* [Exercise directions]: Below is a listing; retype exactly the line with "[499,319,620,329] [370,337,423,350] Token" and every line after it through the end, and only those, leaving out the pictures.

* [Task material]:
————

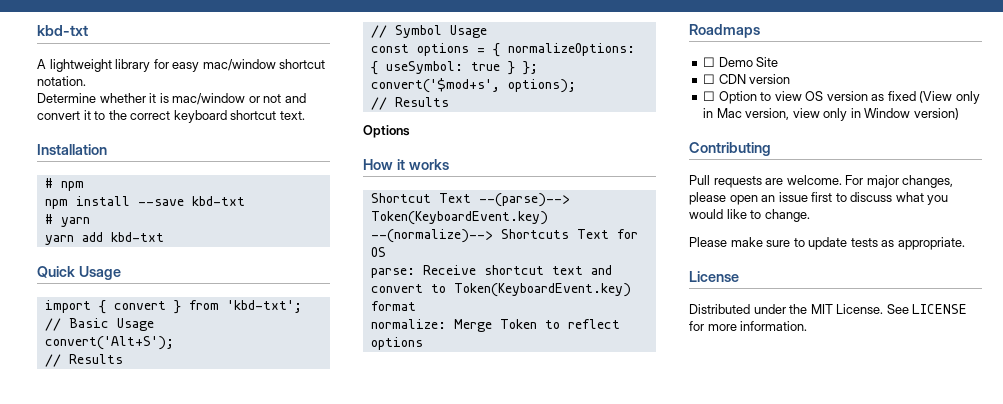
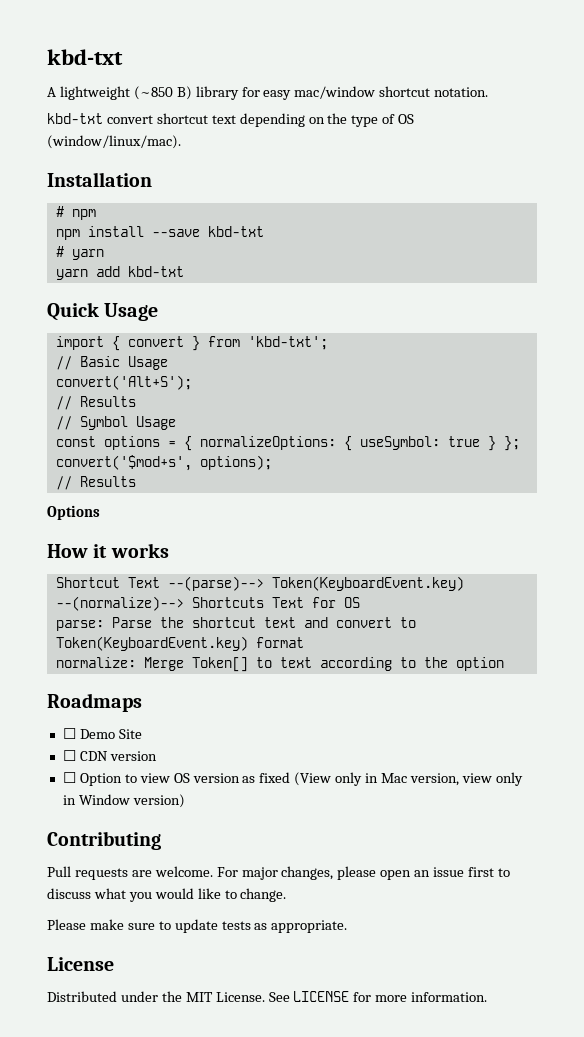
(112, 65) none -> [133,86,192,100] (~850 B)
[37,93,306,105] [37,110,305,123] Determine whether it is mac/window or not and convert it to the correct keyboard shortcut text. -> [47,113,415,127] [47,135,181,149] kbd-txt convert shortcut text depending on the type of OS (window/linux/mac).
[422,265,476,275] Receive -> [111,617,184,628] Parse the
[499,319,620,329] [370,337,423,350] Token to reflect options -> [191,657,504,672] Token[] to text according to the option

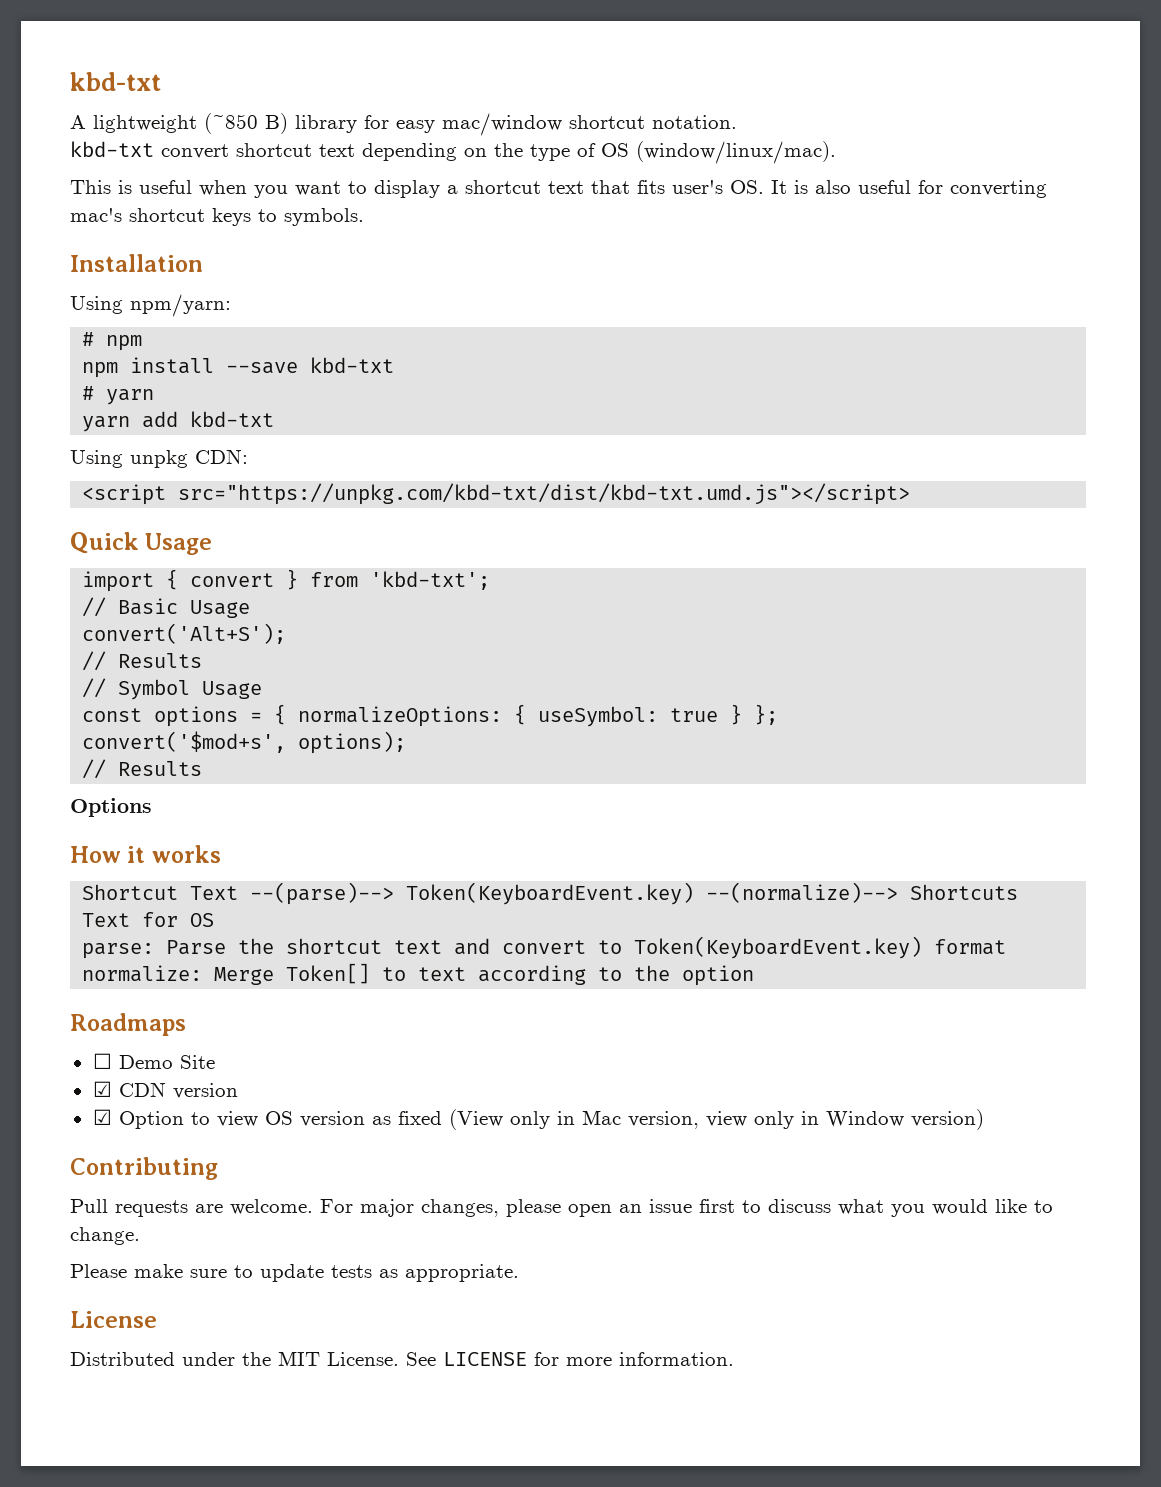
(181, 142) none -> [70,180,1047,198] [70,208,364,226] // This is useful when you want to display a shortcut text that fits user's OS. It is also useful for converting mac's shortcut keys to symbols.
(152, 179) none -> [70,294,231,317] // Using npm/yarn:
(184, 271) none -> [70,449,248,468] [82,483,911,505] // Using unpkg CDN: // <script src="https://unpkg.com/kbd-txt/dist/kbd-txt.umd.js"></script>
[62,750,76,761] ☐ -> [92,1081,112,1097] ☑
[62,772,76,783] ☐ -> [92,1109,112,1125] ☑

————

* [Result below]:
[499,319,620,329] [370,337,423,350] Token to reflect options -> [191,657,504,672] Token[] to text according to the option

(181, 142) none -> [70,180,1047,198] [70,208,364,226] // This is useful when you want to display a shortcut text that fits user's OS. It is also useful for converting mac's shortcut keys to symbols.
(152, 179) none -> [70,294,231,317] // Using npm/yarn:
(184, 271) none -> [70,449,248,468] [82,483,911,505] // Using unpkg CDN: // <script src="https://unpkg.com/kbd-txt/dist/kbd-txt.umd.js"></script>
[62,750,76,761] ☐ -> [92,1081,112,1097] ☑
[62,772,76,783] ☐ -> [92,1109,112,1125] ☑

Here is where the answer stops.